Kombinierte Vs-Profilierung mit Refraktion
Parallele Auslage von MASW und Refraktionsseismik auf derselben Linie, wenn laterale Wechsel zwischen Rupelton und Quarzit zu erwarten sind. Die P-Wellen-Tomographie verfeinert das Startmodell der Inversion und reduziert Mehrdeutigkeiten. Empfohlen für Bauvorhaben im Übergang Taunusrand/Becken.
Typische Parameter
Häufig gestellte Fragen
Wieviel kostet eine MASW-Messung in Wiesbaden?
Für eine Standardmessung mit 24 Geophonen und Bericht nach DIN EN 1998-1/NA liegen die Kosten in Wiesbaden üblicherweise zwischen €1.710 und €2.890, abhängig von Linienlänge, Zugänglichkeit und Auswerteaufwand. Bei beengten innerstädtischen Verhältnissen kann ein reduziertes Setup notwendig sein, was den Preis in der Regel nicht erhöht, aber die Eindringtiefe beeinflusst.
Warum reicht die Baugrundkarte der Stadt nicht aus?
Die geologische Karte zeigt die generalisierte Geologie, aber keine Scherwellengeschwindigkeit. In Wiesbaden variiert der Rupelton in seiner Steifigkeit stark mit der Verwitterungstiefe, und die quartären Kiese können locker oder dicht gelagert sein. Die EC8-Einstufung verlangt einen gemessenen Vs30-Wert, sobald das Bauwerk in die Bedeutungskategorie III oder IV fällt.
Kann man MASW auch auf Asphalt oder Pflaster messen?
Ja, das ist in Wiesbaden der Regelfall. Die Geophone werden mit Haftfüßen oder Silikonkit auf die Fahrbahnoberfläche gekoppelt.
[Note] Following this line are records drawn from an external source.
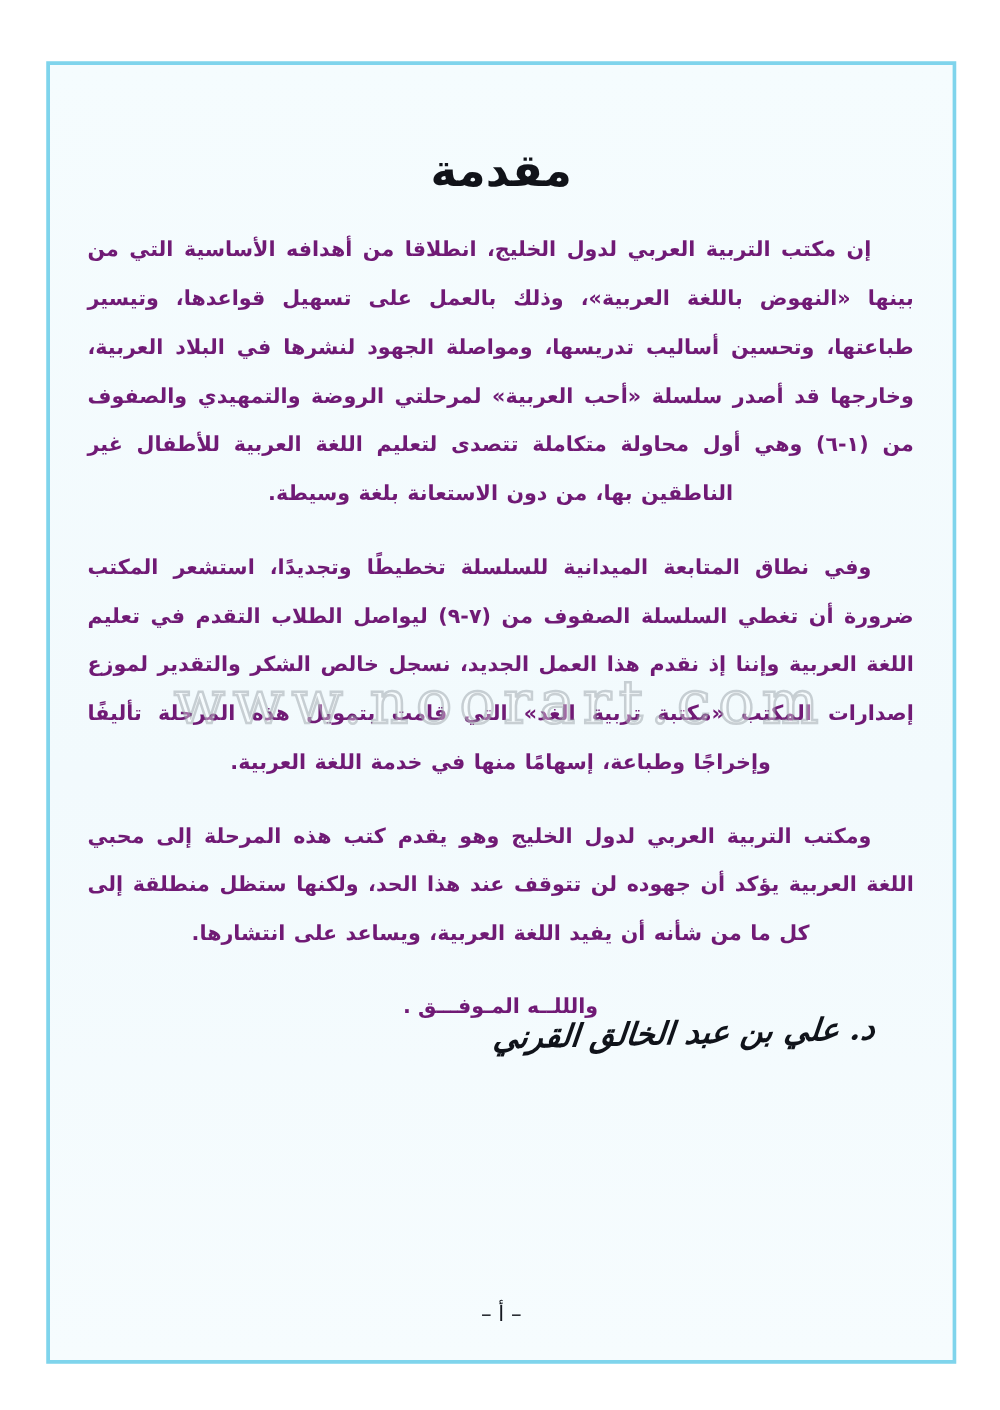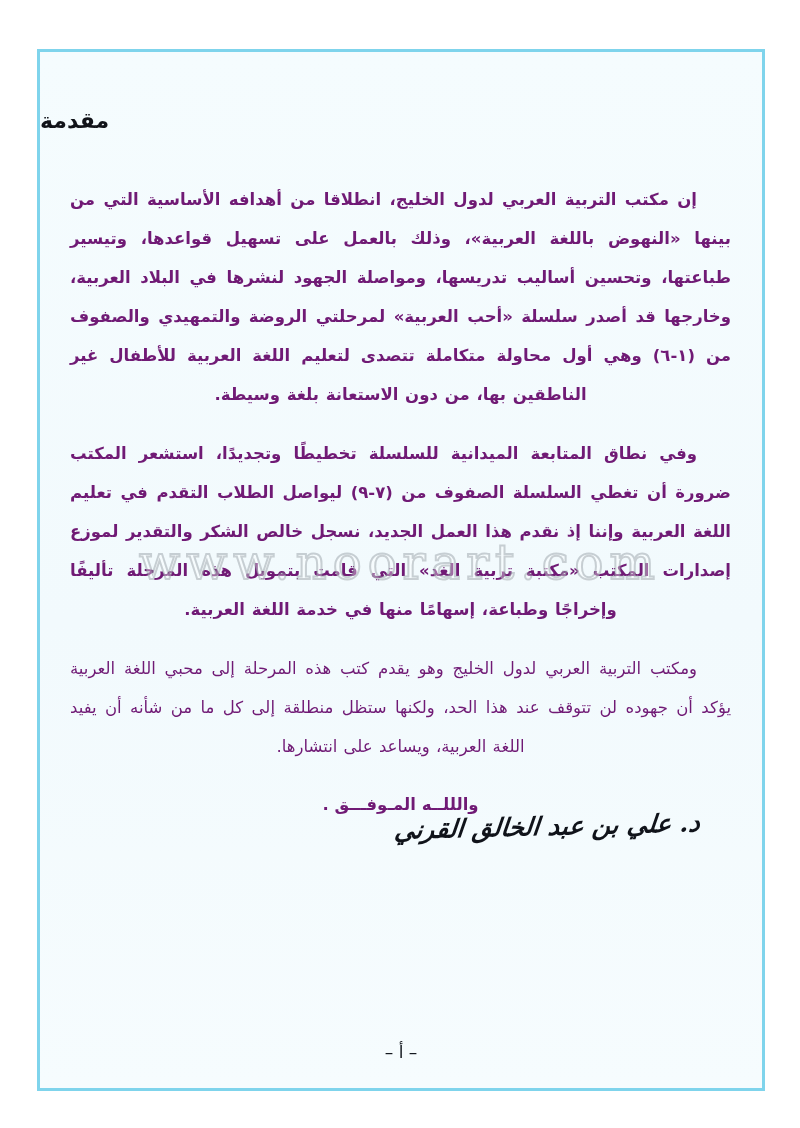--- a/index.html
+++ b/index.html
@@ -50,9 +50,9 @@
     top: 41px;
     left: 0;
     right: 0;
-    text-align: left;
+    text-align: center;
     font-family: "DejaVu Sans", "Liberation Sans", sans-serif;
-    font-size: 22px;
+    font-size: 36px;
     font-weight: 700;
     color: #111319;
     letter-spacing: 3px;

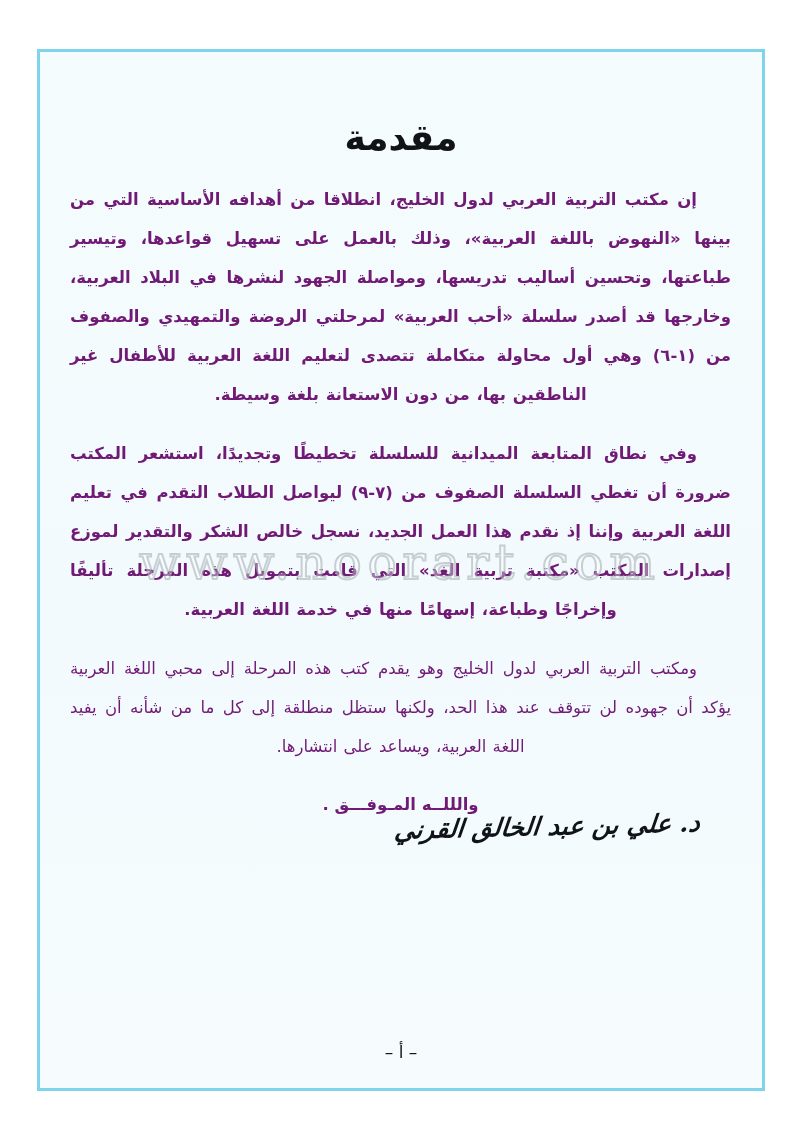--- a/index.html
+++ b/index.html
@@ -84,7 +84,7 @@
 
   
   p.para.para-3 {
-    font-weight: 400;
+    font-weight: 700;
   }
 
   .closing-line {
Der Kontakt ist ausreichend, solange die Asphaltdecke fest aufliegt und keine Hohlräume darunter sind. Bei Kopfsteinpflaster weichen wir auf Erdspieße aus oder verlegen eine dünne Sandschicht zur Planierung.
Wie tief reicht die Messung?
Mit aktiver Hammerquelle und 2-Meter-Geophonabstand erreichen wir in Wiesbaden typischerweise 20 bis 30 Meter Tiefe. Für die Vs30-Berechnung ist das ausreichend, da nur die oberen 30 Meter gemittelt werden. Bei steifem Untergrund, etwa anstehendem Quarzit, kann die nutzbare Wellenlänge etwas geringer ausfallen, was wir im Bericht entsprechend dokumentieren.
Was passiert, wenn der Untergrund stark geneigte Schichten hat?
Die Standard-MASW-Inversion geht von horizontaler Schichtung aus. Am Taunusrand, wo die tertiären Tone mit 10–15 Grad einfallen, kann das zu einer leichten Unterschätzung der Steifigkeit führen. Wir prüfen das im Vorfeld anhand des geologischen Profils und empfehlen bei starken Neigungen eine Kombination mit Refraktionsseismik, um den Fehler zu quantifizieren.